> **EXERCISE**: Copy out each line of the data holding "default".

[Recorded data]
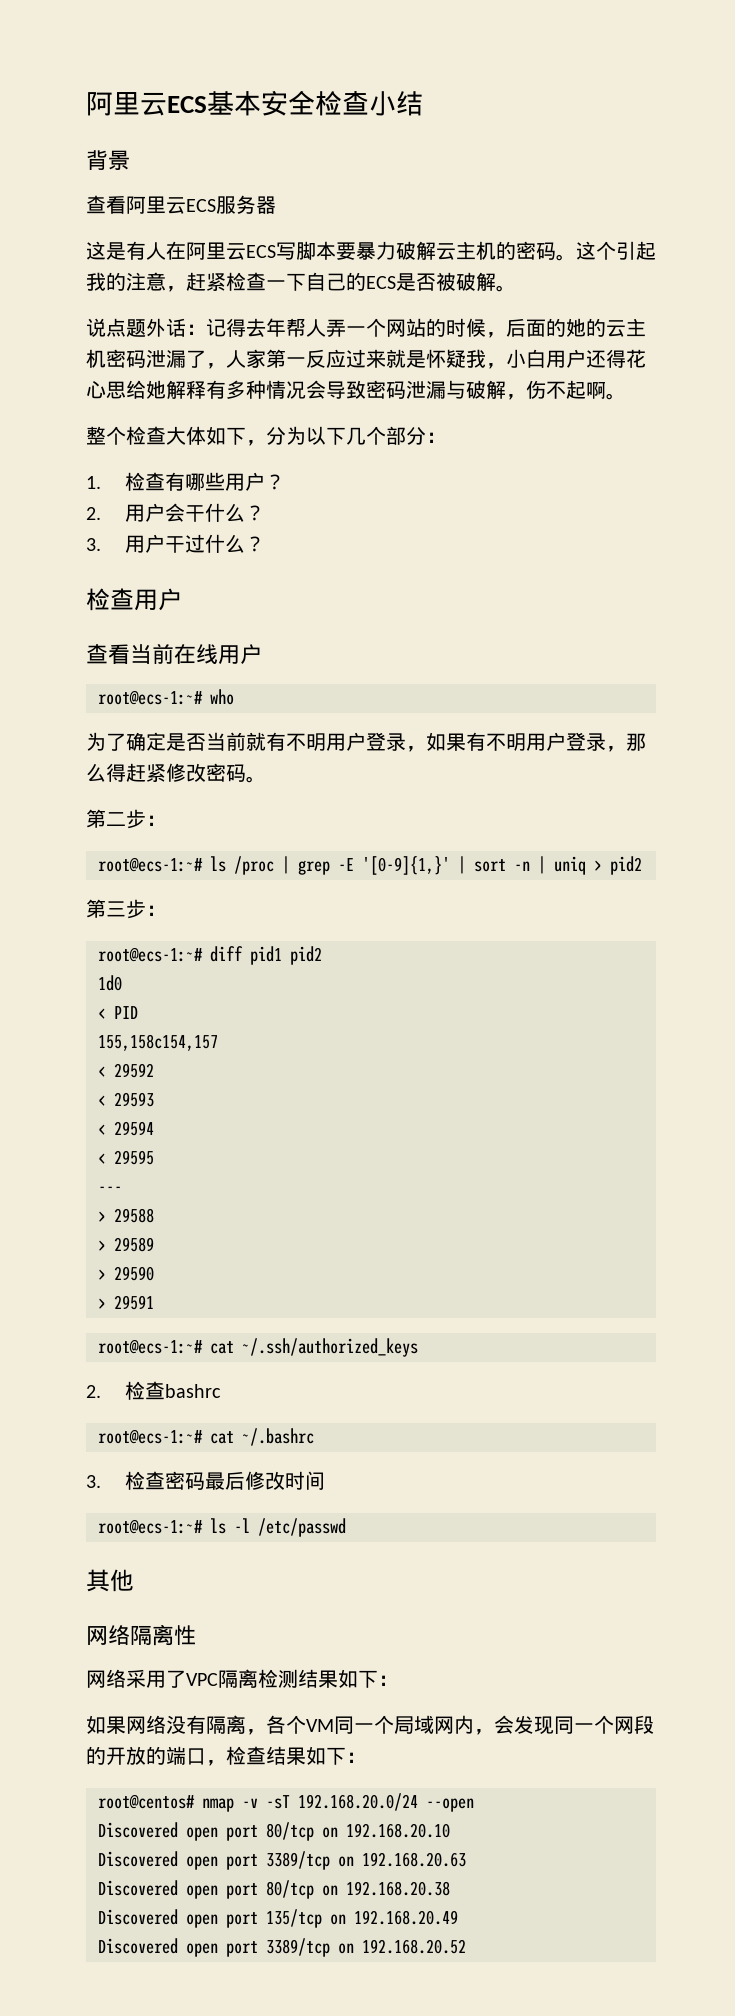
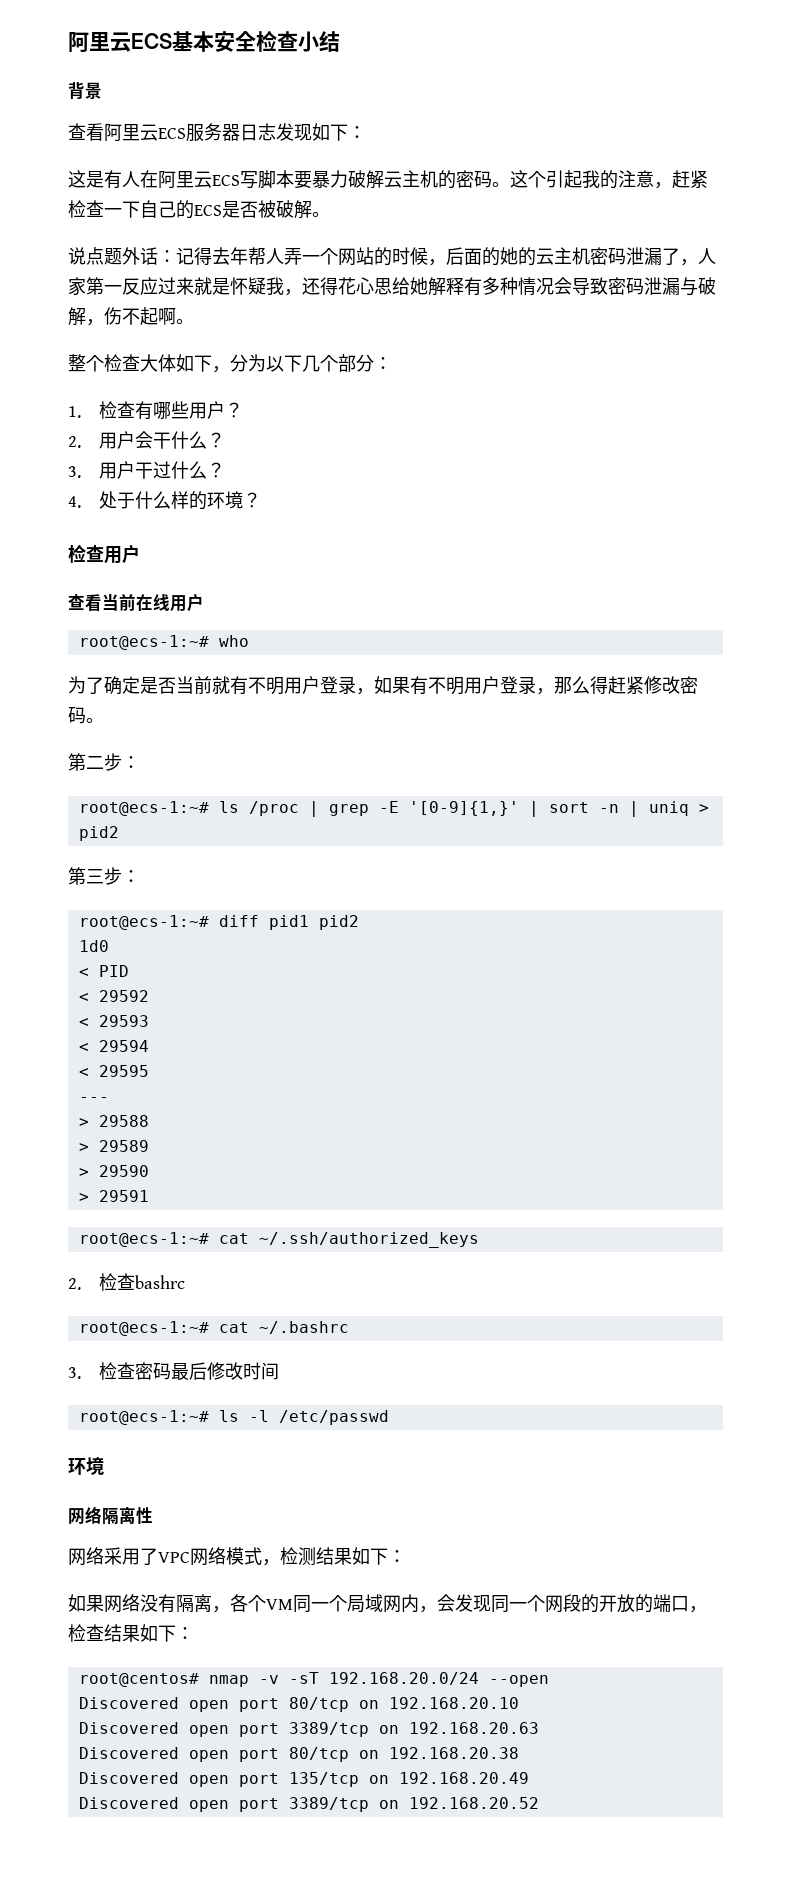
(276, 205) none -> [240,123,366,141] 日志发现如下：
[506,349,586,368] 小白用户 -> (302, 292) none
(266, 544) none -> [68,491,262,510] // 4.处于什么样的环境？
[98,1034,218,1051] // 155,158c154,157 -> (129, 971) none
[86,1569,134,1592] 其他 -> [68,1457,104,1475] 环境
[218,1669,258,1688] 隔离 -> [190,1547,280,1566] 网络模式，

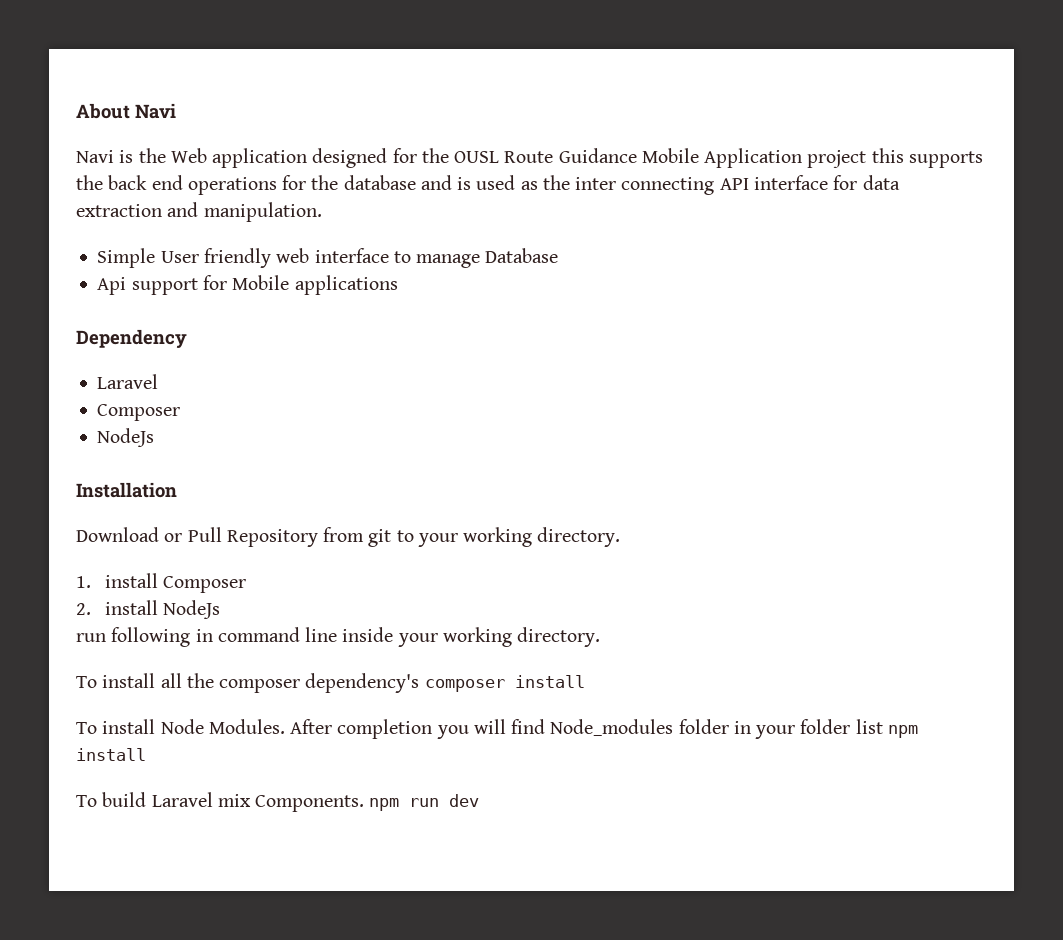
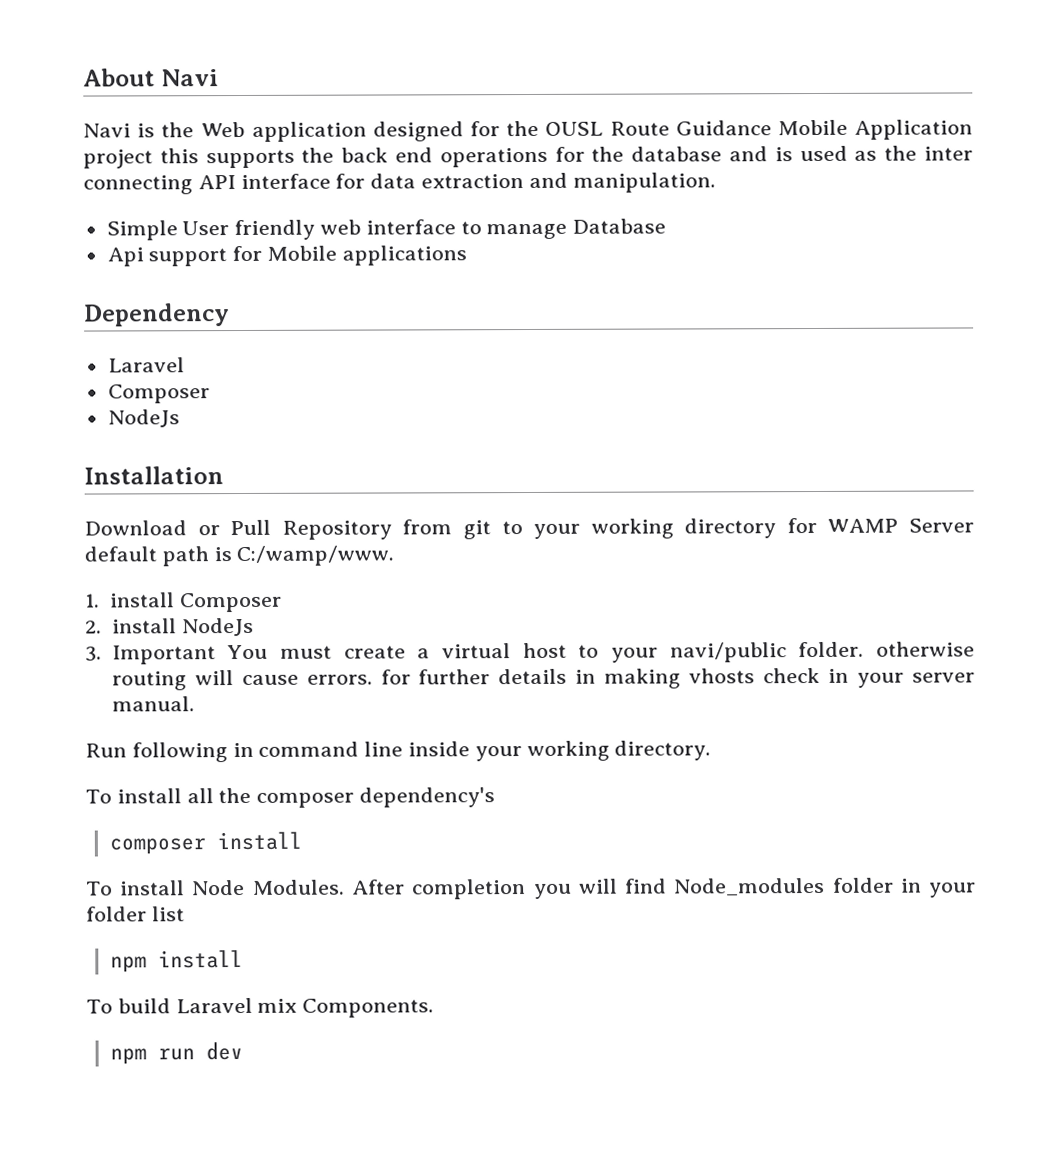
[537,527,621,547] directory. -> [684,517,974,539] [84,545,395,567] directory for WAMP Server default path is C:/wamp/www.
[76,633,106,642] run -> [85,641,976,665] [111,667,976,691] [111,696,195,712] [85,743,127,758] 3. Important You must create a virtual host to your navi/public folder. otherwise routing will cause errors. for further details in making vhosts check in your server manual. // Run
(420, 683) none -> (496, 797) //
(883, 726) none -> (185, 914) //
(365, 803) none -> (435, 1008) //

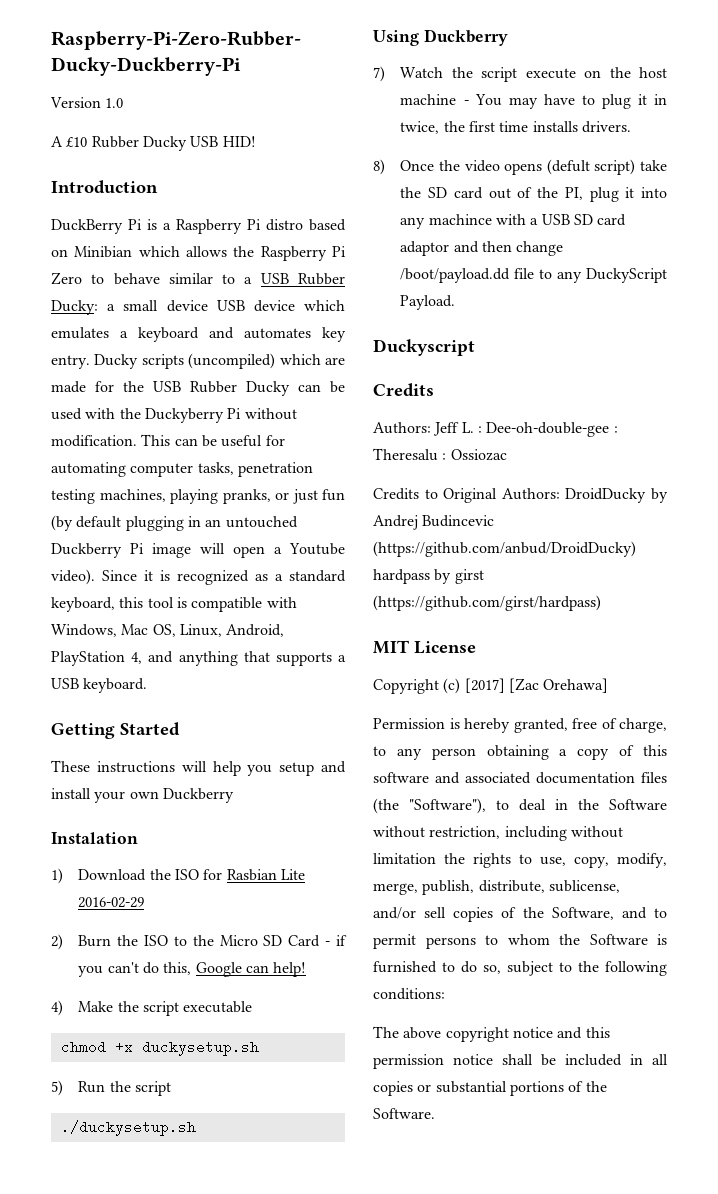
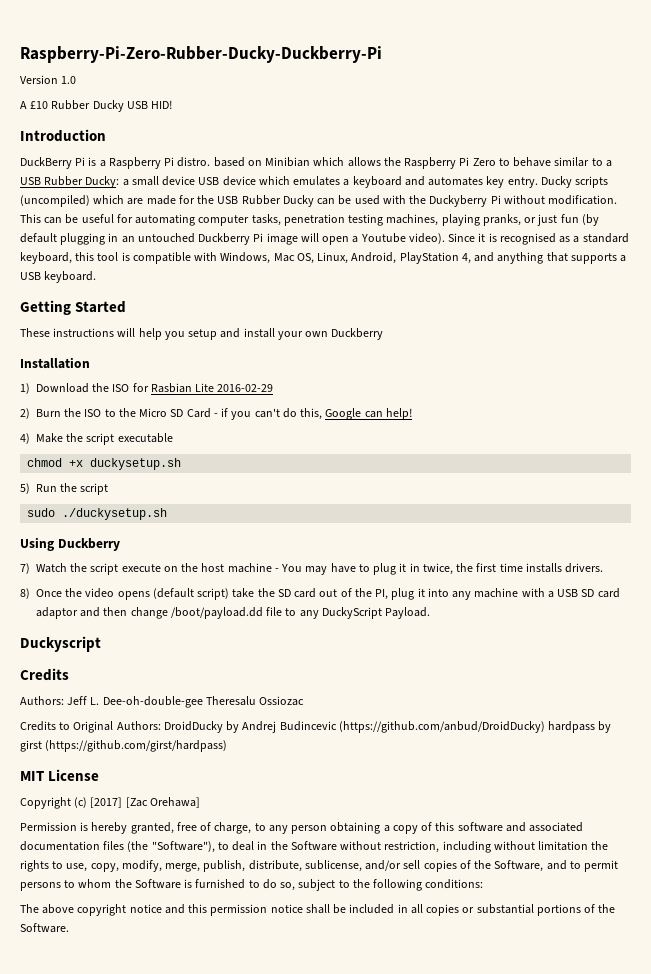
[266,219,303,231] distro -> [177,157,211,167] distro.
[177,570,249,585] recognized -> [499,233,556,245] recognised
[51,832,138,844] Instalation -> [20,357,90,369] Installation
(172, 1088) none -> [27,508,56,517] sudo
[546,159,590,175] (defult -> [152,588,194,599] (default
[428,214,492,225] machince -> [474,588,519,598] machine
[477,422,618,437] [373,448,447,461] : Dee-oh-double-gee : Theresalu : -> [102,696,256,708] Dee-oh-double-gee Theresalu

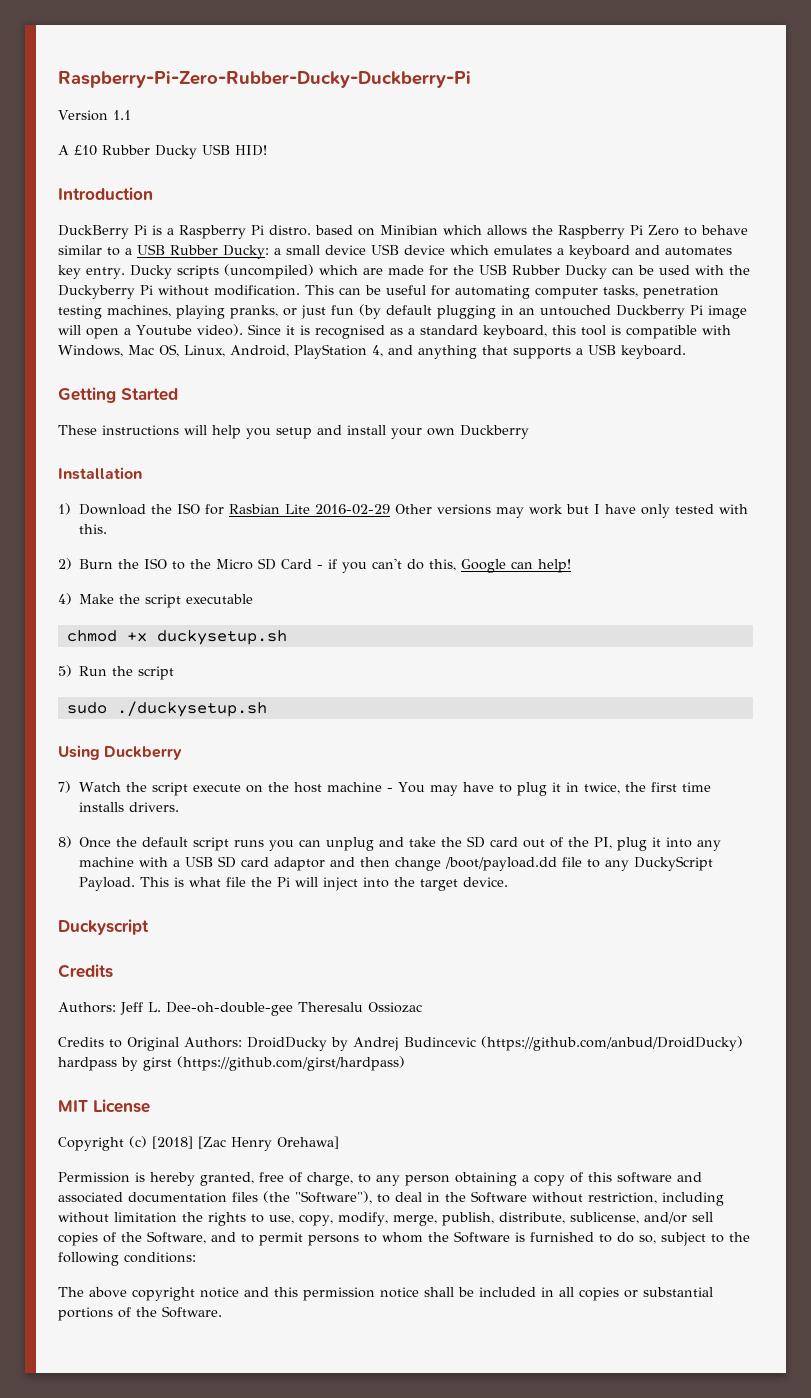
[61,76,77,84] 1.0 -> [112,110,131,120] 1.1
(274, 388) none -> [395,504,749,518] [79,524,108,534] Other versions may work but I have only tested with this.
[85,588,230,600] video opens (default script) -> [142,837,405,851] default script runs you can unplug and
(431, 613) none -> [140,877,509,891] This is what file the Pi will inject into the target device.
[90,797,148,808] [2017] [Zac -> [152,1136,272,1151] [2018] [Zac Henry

> **PROBLEM SOLUTION**:
[537,527,621,547] directory. -> [684,517,974,539] [84,545,395,567] directory for WAMP Server default path is C:/wamp/www.
[546,159,590,175] (defult -> [152,588,194,599] (default
[85,588,230,600] video opens (default script) -> [142,837,405,851] default script runs you can unplug and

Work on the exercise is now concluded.